Leasing plan efficiencies — aperiodic tiles vs. modular grids
TopicFrom the Woodfine Projects
Quantitative case for the aperiodic tile system: irregular Private Office widths produce 1.78 times more distinct leasable configurations than a uniform modular grid at 95 percent of the area, with 78 percent of the door and service hookup count.
The Floor Plate Methodology defends a specific design claim: an aperiodic tile system with irregular Key Plan widths produces more distinct leasable configurations per square foot than a uniform modular grid. This topic isolates the quantitative argument and the secondary leasing levers — climate-zone autonomy, demising tolerance, and rolling efficiency. Named assembly examples appear in floor-plate tile combinations.
[edit]The 16-vs-9 result
A row of nine uniform 325 SF cells yields nine distinct contiguous leasehold sizes: 325, 650, 975, 1,300, 1,625, 1,950, 2,275, 2,600, and 2,925 SF. Total area: 2,925 SF. Combinations: 9. Climate zones: 1. Doors: 9. Service hookups: 9.
The same row length filled with irregular Private Office widths (325 + 465 + 325 + 685 + 325 + 325 + 325 = 2,775 SF) yields sixteen distinct contiguous leasehold sizes ranging from 325 SF to 2,775 SF. Climate zones: 1. Doors: 7. Service hookups: 7.
The aperiodic system delivers 1.78× more distinct leasable configurations at 95% of the area with 78% of the door and hookup count.

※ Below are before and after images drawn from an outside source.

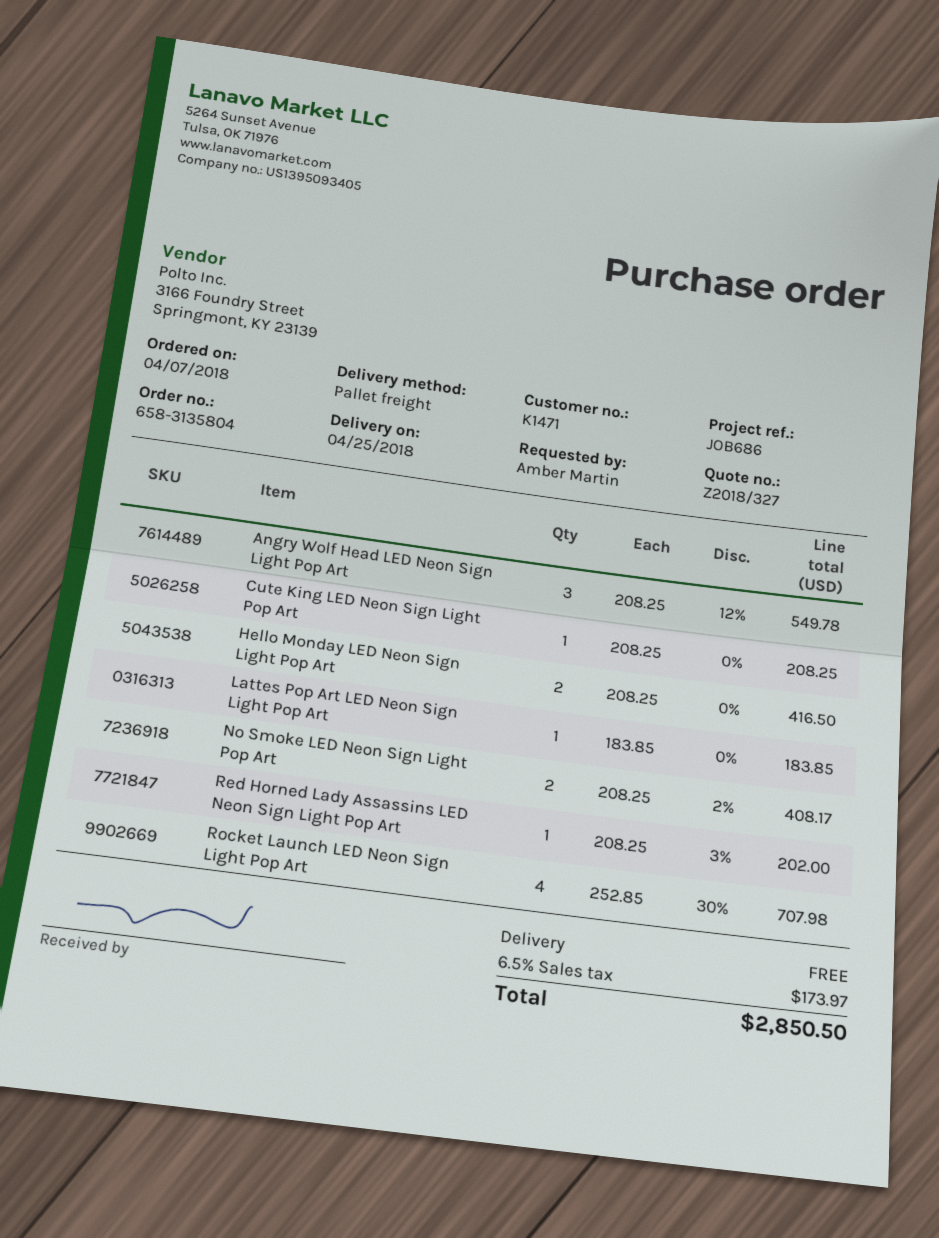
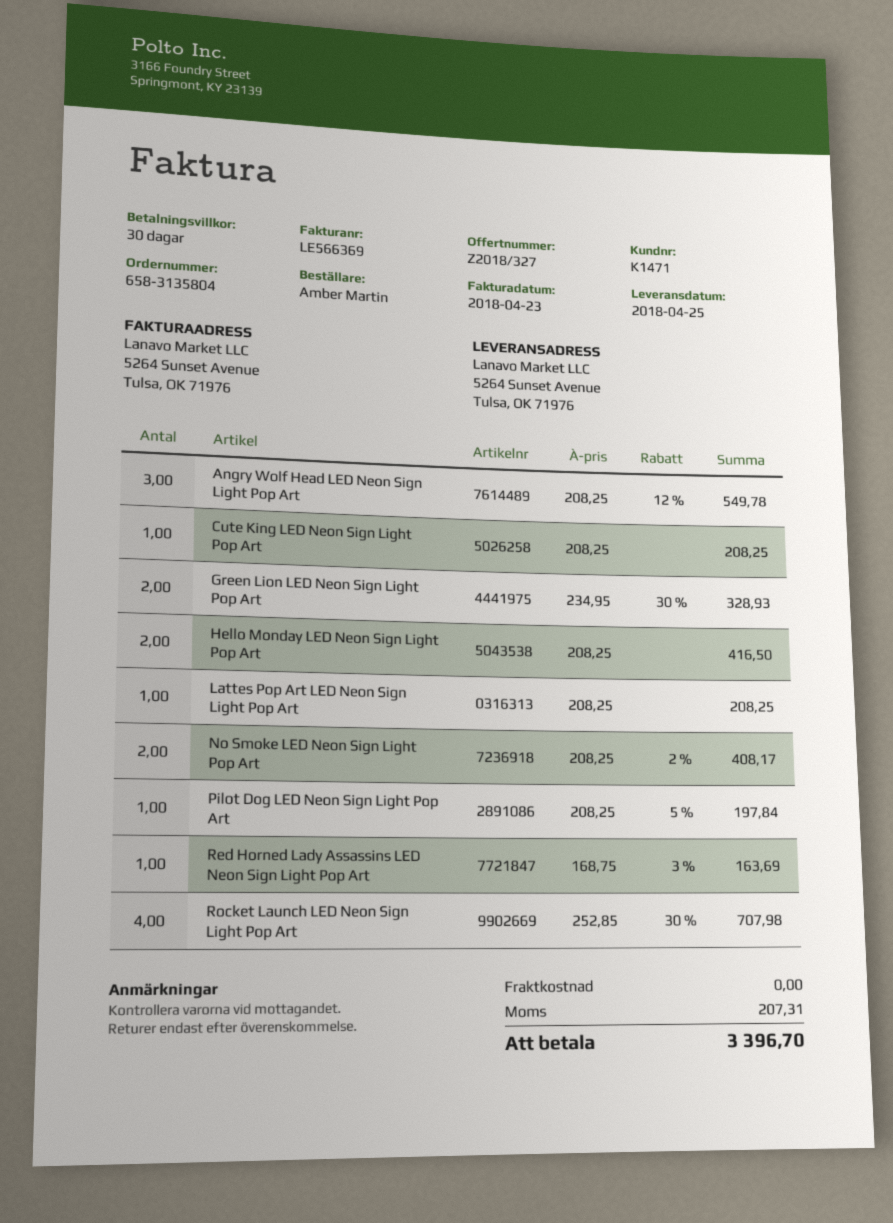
Lattes Pop Art LED Neon Sign Light Pop Art: 1 x 183.85 = 183.85 -> 1 x 208.25 = 208.25
Red Horned Lady Assassins LED Neon Sign Light Pop Art: 1 x 208.25 - 3% = 202.00 -> 1 x 168.75 - 3% = 163.69
Green Lion LED Neon Sign Light Pop Art: none -> 2 x 234.95 - 30% = 328.93
Pilot Dog LED Neon Sign Light Pop Art: none -> 1 x 208.25 - 5% = 197.84
tax: 173.97 -> 207.31
total: 2850.50 -> 3396.70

The leasing instrument can match a wider distribution of tenant-requested footprints without recomposing the Tile.
[edit]Professional Office sub-type combination counts
The same argument extends across Professional Office sub-types:
| Sub-type | Aperiodic combinations | Modular combinations | Total SF |
|---|---|---|---|
| Laboratory | 30 | 18 | 5,550 |
| Medical | 30 | 18 | 5,550 |
| Civic | 42 | 27 | 8,325 |
| Academic | 30 | 18 | 5,550 |
The Civic sub-type achieves the highest combination count because the larger plate area (8,325 SF) admits more intermediate demising-wall positions while preserving the irregular-width nesting property.
[edit]Climate-zone autonomy as a leasing instrument
Every Tile is exactly one HVAC climate zone. A tenant who wants full thermostat control must lease a whole Tile; a tenant who leases part of a Tile shares the climate zone with adjacent tenants. The leasing agreement makes the trade-off explicit and prices it accordingly.

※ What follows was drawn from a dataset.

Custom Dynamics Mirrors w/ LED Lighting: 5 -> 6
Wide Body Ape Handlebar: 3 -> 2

| Tenant footprint | Tile position | Climate zones shared |
|---|---|---|
| 300 SF Private Office | Tile segment | 4 other tenants |
| 2,700 SF Corporate | Whole Tile A | None — full climate authority |
| 4,900 SF Corporate | Whole Tile F | None — full climate authority |
[edit]Demising tolerance
The methodology permits demising walls to fall on any Tile edge. The cost of crossing a Tile boundary is loss of climate-zone control: the two tenants sharing a partial Tile share the HVAC zone. The HVAC system cannot be split mid-tile without rebuilding the duct routing.

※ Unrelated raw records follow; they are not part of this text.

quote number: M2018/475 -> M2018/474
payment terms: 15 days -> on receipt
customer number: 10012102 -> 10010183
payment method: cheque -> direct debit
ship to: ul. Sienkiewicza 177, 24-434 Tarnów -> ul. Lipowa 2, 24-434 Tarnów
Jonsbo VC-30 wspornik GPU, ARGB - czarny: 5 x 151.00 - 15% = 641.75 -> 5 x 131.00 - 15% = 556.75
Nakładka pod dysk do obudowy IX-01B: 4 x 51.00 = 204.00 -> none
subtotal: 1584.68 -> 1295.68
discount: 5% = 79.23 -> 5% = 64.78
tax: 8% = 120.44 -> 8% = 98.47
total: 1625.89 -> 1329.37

The leasing instrument disincentivises mid-tile demising through a premium rent line item but does not prohibit it. No engineering workaround for a mid-tile demising wall exists short of full HVAC re-engineering — a conclusion documented in the V12 Methodology Solutions section.
[edit]Rolling efficiency
The methodology rejects the traditional efficiency metric (net leasable / gross buildable) in favour of Rolling Efficiency: the share of the floor that is actively leased and represented by a Key Plan matching a real tenant's furniture inventory.
A floor at 88% engineering efficiency with seven tenants in mixed Tile compositions, each at full utilisation within their leasehold, outperforms a floor at 100% engineering efficiency occupied by one tenant whose furniture does not fit the space. The catalogue is sized to guarantee full utilisation is always recoverable from a published combination.
[edit]PC vs SU class distinctions
| Class | Floor plate | Floor count | Tile-family preference |
|---|---|---|---|
| Professional Centres | 19,000–23,000 SF | 3–5 floors | Small + Medium (high climate-zone count) |
| Suburban Office | 17,000–21,000 SF | 6–9 floors | Small at ground; Large for upper Corporate |
Suburban Office buildings are taller and slimmer; their Tile choices skew toward maintaining Private Office sub-types at all floor levels. The variation lives in Special Tiles and Building Width, not in the Key Plans themselves.